A New Enhanced Localized Constitutive Model of Quasi-Brittle Rocks From Thermodynamic Perspective
摘要
Strain localization, typically manifesting as shear bands, is a critical mechanism in the deformation and failure of quasi-brittle rocks. This study aims to develop an enhanced, thermodynamically consistent constitutive model that explicitly accounts for localization effects. The proposed model incorporates an enriched strain formulation to distinguish between the strains outside and inside the localization band, effectively representing the localized binary structure of rock failure. A three-dimensional (3D) Hoek–Brown type strength criterion, grounded in fracture mechanics, is reformulated to capture strain hardening and softening behaviors through a damage-driven internal mechanism.

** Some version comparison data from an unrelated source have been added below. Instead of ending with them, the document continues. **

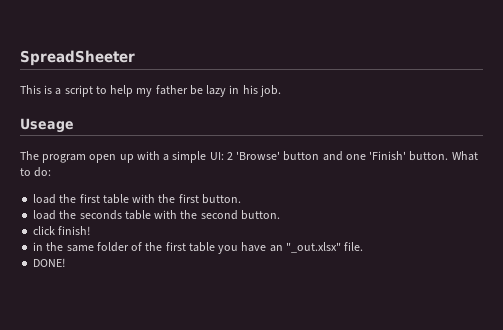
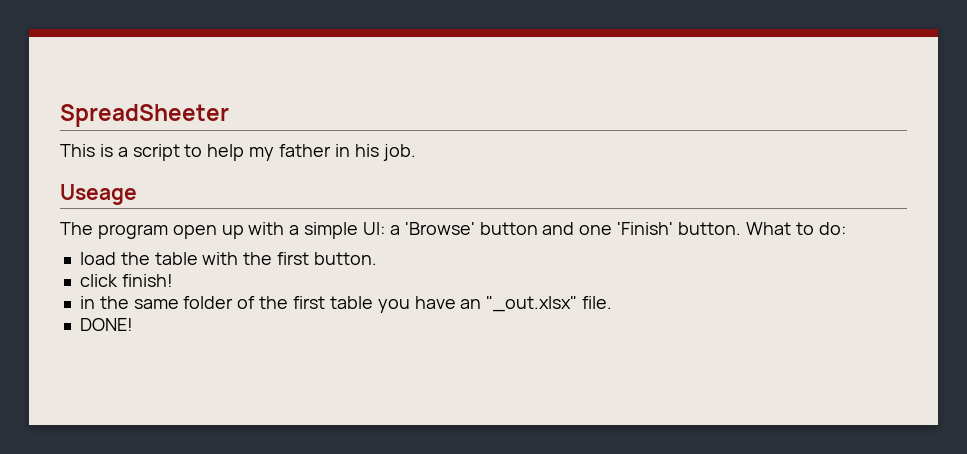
- This is a script to help my father be lazy in his job.
+ This is a script to help my father in his job.
- The program open up with a simple UI: 2 'Browse' button and one 'Finish' button.
+ The program open up with a simple UI: a 'Browse' button and one 'Finish' button.
- load the first table with the first button.
+ load the table with the first button.
- load the seconds table with the second button.

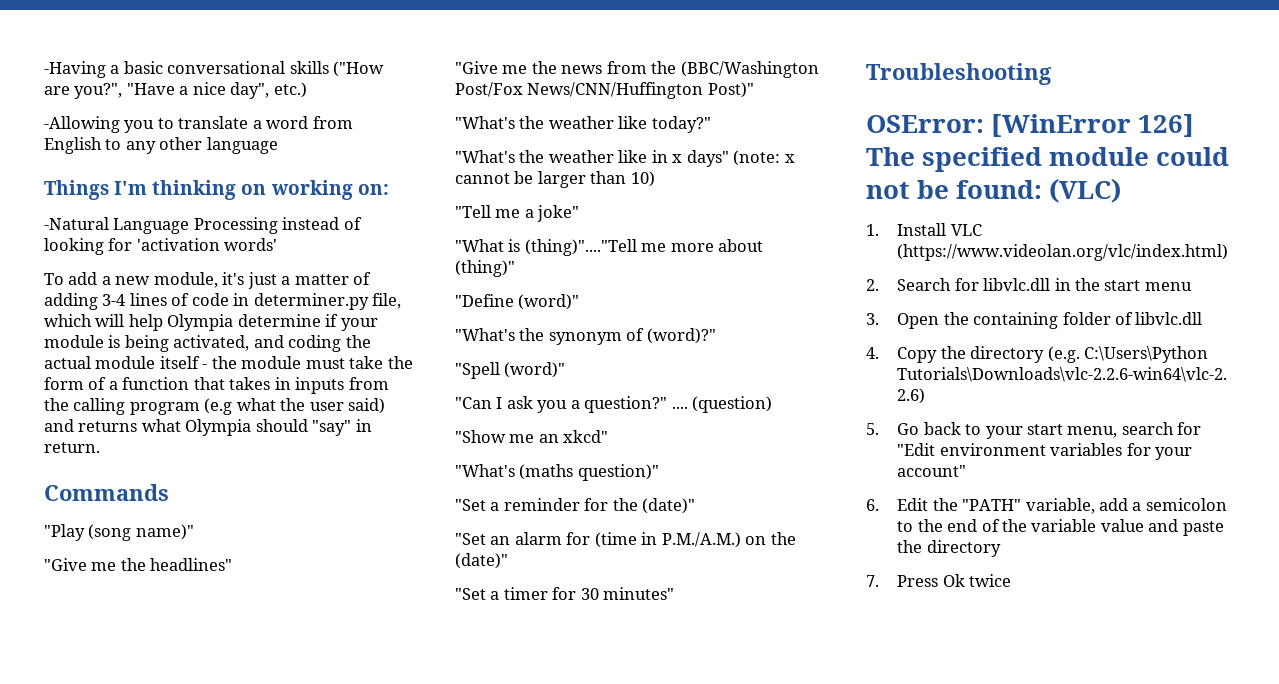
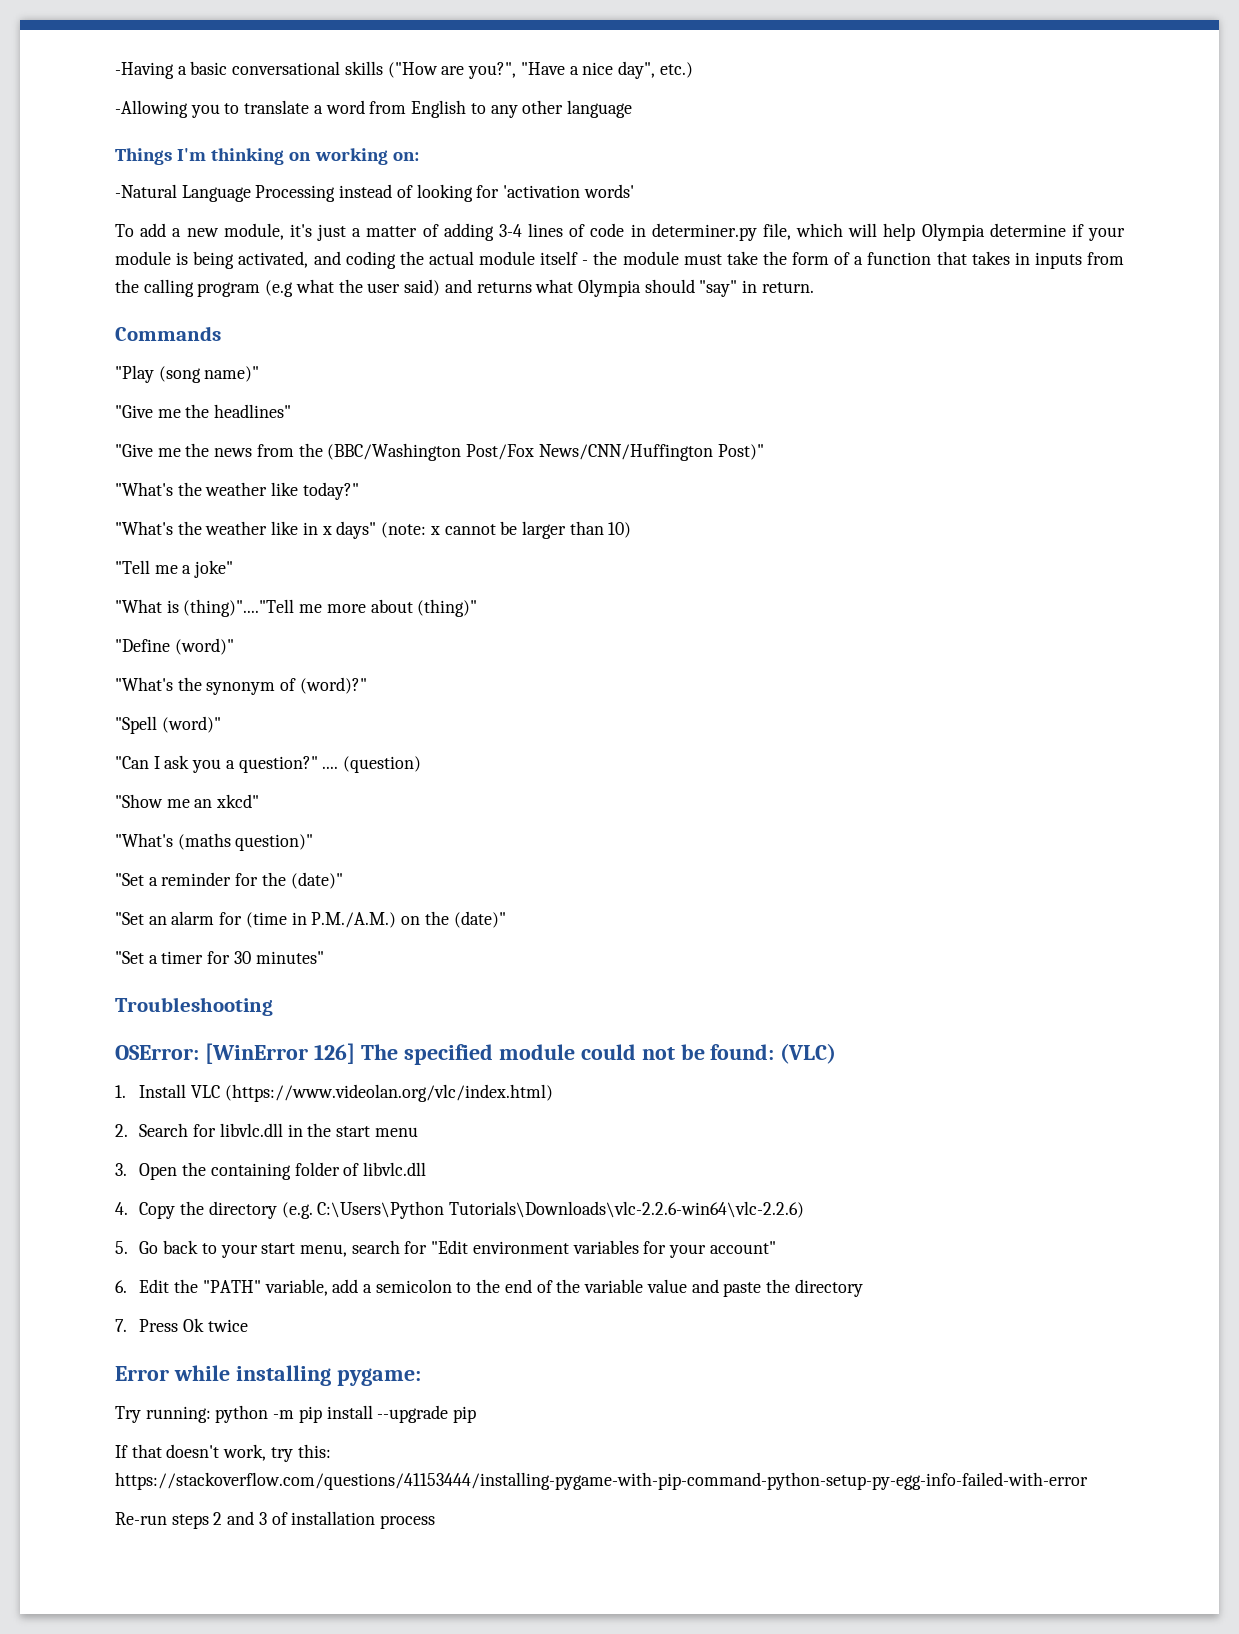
+ Error while installing pygame:
+ Try running: python -m pip install --upgrade pip
+ If that doesn't work, try this: https://stackoverflow.com/questions/41153444/installing-pygame-with-pip-command-python-setup-py-egg-info-failed-with-error
+ Re-run steps 2 and 3 of installation process

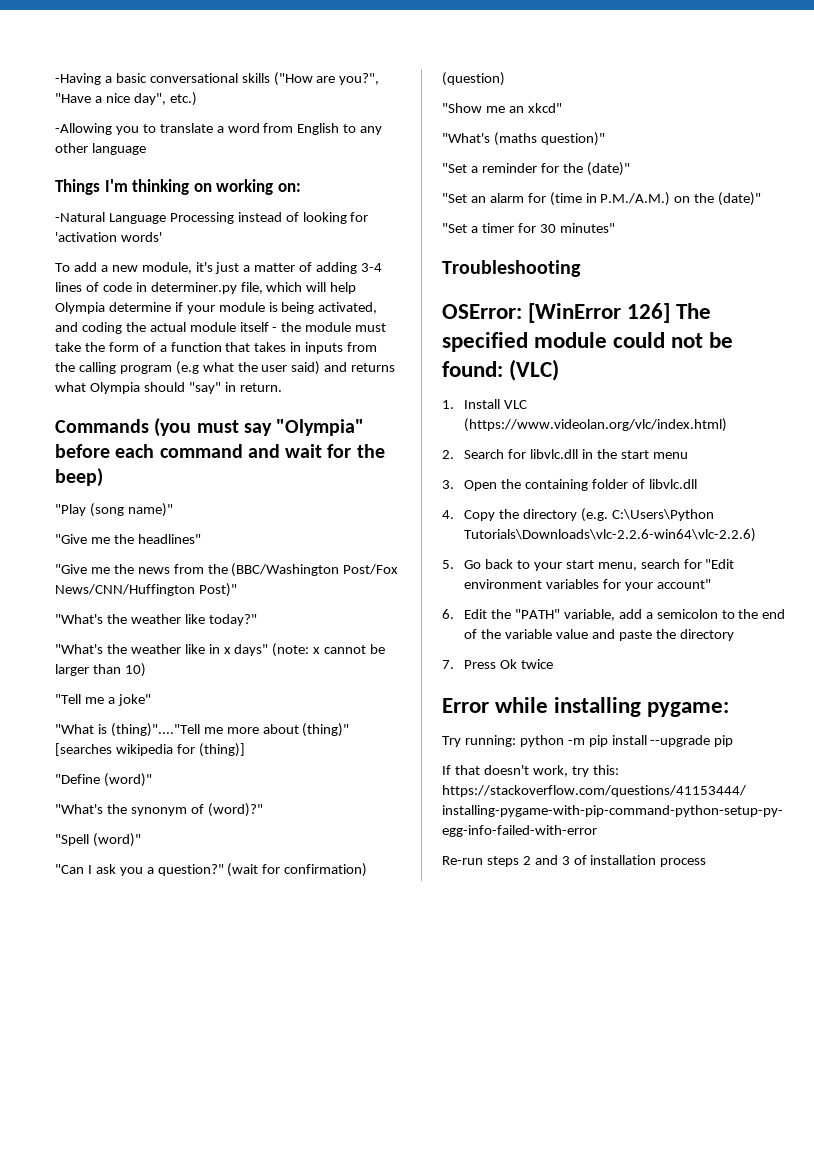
- Commands
+ Commands (you must say "Olympia" before each command and wait for the beep)
- "What is (thing)"...."Tell me more about (thing)"
+ "What is (thing)"...."Tell me more about (thing)" [searches wikipedia for (thing)]
- "Can I ask you a question?" .... (question)
+ "Can I ask you a question?" (wait for confirmation) (question)

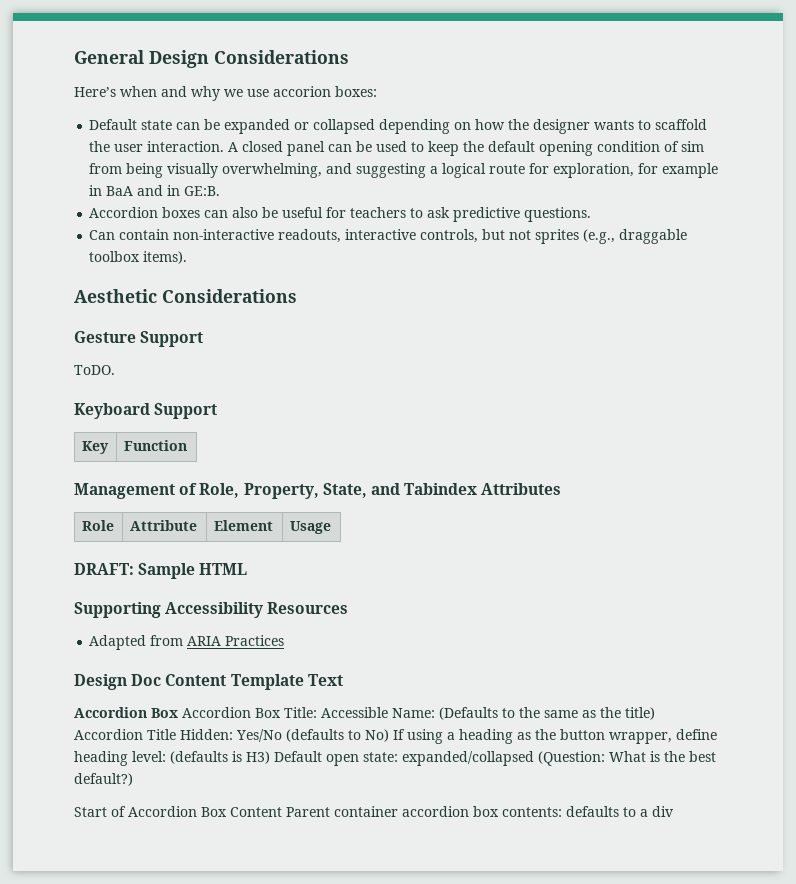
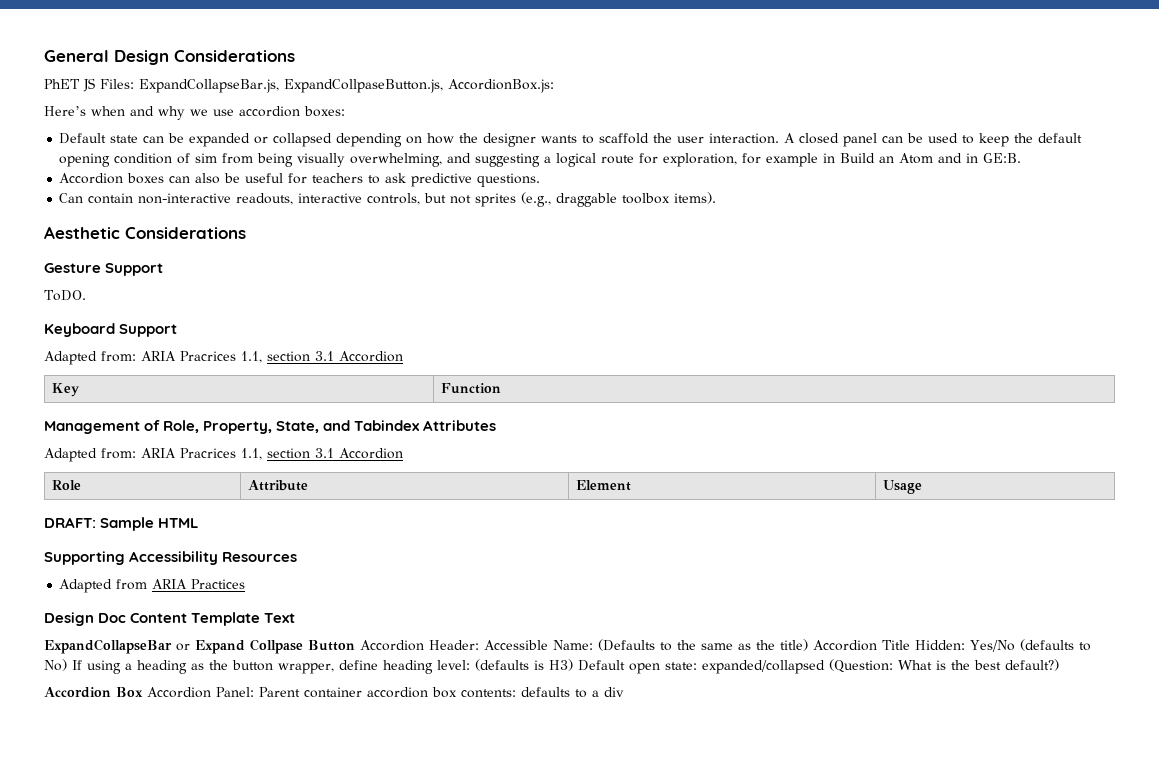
+ PhET JS Files: ExpandCollapseBar.js, ExpandCollpaseButton.js, AccordionBox.js:
- Here’s when and why we use accorion boxes:
+ Here’s when and why we use accordion boxes:
- A closed panel can be used to keep the default opening condition of sim from being visually overwhelming, and suggesting a logical route for exploration, for example in BaA and in GE:B.
+ A closed panel can be used to keep the default opening condition of sim from being visually overwhelming, and suggesting a logical route for exploration, for example in Build an Atom and in GE:B.
  Keyboard Support
+ Adapted from: ARIA Pracrices 1.1, section 3.1 Accordion
  Management of Role, Property, State, and Tabindex Attributes
+ Adapted from: ARIA Pracrices 1.1, section 3.1 Accordion
- Accordion Box Accordion Box Title: Accessible Name: (Defaults to the same as the title) Accordion Title Hidden: Yes/No (defaults to No) If using a heading as the button wrapper, define heading level: (defaults is H3) Default open state: expanded/collapsed (Question: What is the best default?)
+ ExpandCollapseBar or Expand Collpase Button Accordion Header: Accessible Name: (Defaults to the same as the title) Accordion Title Hidden: Yes/No (defaults to No) If using a heading as the button wrapper, define heading level: (defaults is H3) Default open state: expanded/collapsed (Question: What is the best default?)
- Start of Accordion Box Content Parent container accordion box contents: defaults to a div
+ Accordion Box Accordion Panel: Parent container accordion box contents: defaults to a div

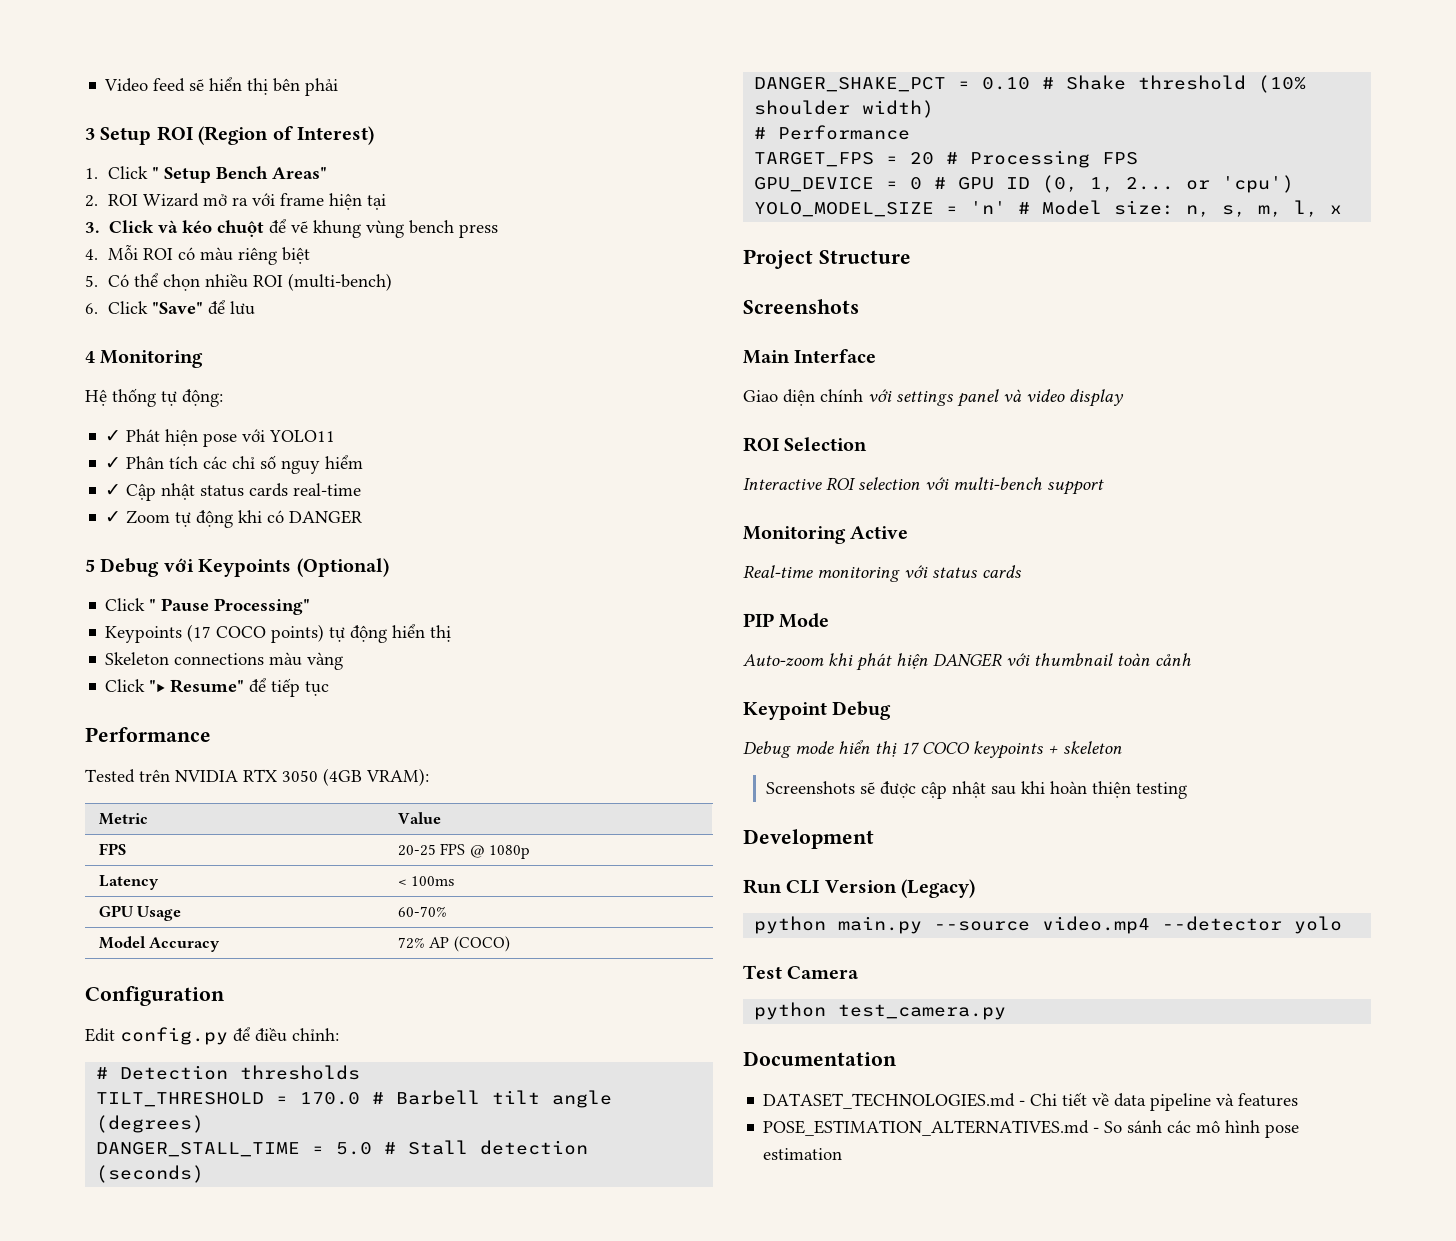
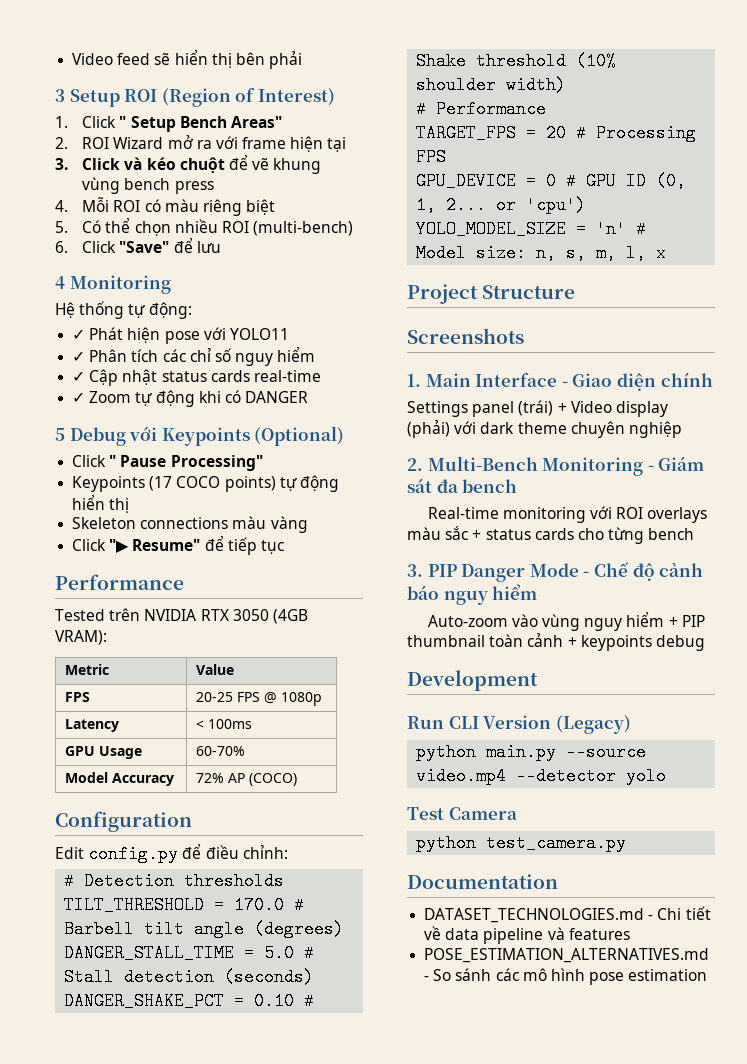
- Main Interface
- Giao diện chính với settings panel và video display
- ROI Selection
- Interactive ROI selection với multi-bench support
- Monitoring Active
- Real-time monitoring với status cards
- PIP Mode
- Auto-zoom khi phát hiện DANGER với thumbnail toàn cảnh
- Keypoint Debug
- Debug mode hiển thị 17 COCO keypoints + skeleton
- Screenshots sẽ được cập nhật sau khi hoàn thiện testing
+ 1. Main Interface - Giao diện chính
+ Settings panel (trái) + Video display (phải) với dark theme chuyên nghiệp
+ 2. Multi-Bench Monitoring - Giám sát đa bench
+ Real-time monitoring với ROI overlays màu sắc + status cards cho từng bench
+ 3. PIP Danger Mode - Chế độ cảnh báo nguy hiểm
+ Auto-zoom vào vùng nguy hiểm + PIP thumbnail toàn cảnh + keypoints debug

An incremental constitutive formulation is derived and implemented via a specialized numerical integration algorithm. The model is validated by reproducing the mechanical responses of sandstone under both conventional and true triaxial compression conditions, demonstrating its capability to quantitatively predict key metrics such as the evolution of localization band width and the complete stress–strain responses, including both pre-peak hardening and post-peak softening. The proposed framework extends continuum damage mechanics (CDM) to the simulation of discontinuous deformation and failure in quasi-brittle rocks, offering improved predictive accuracy for complex geotechnical applications.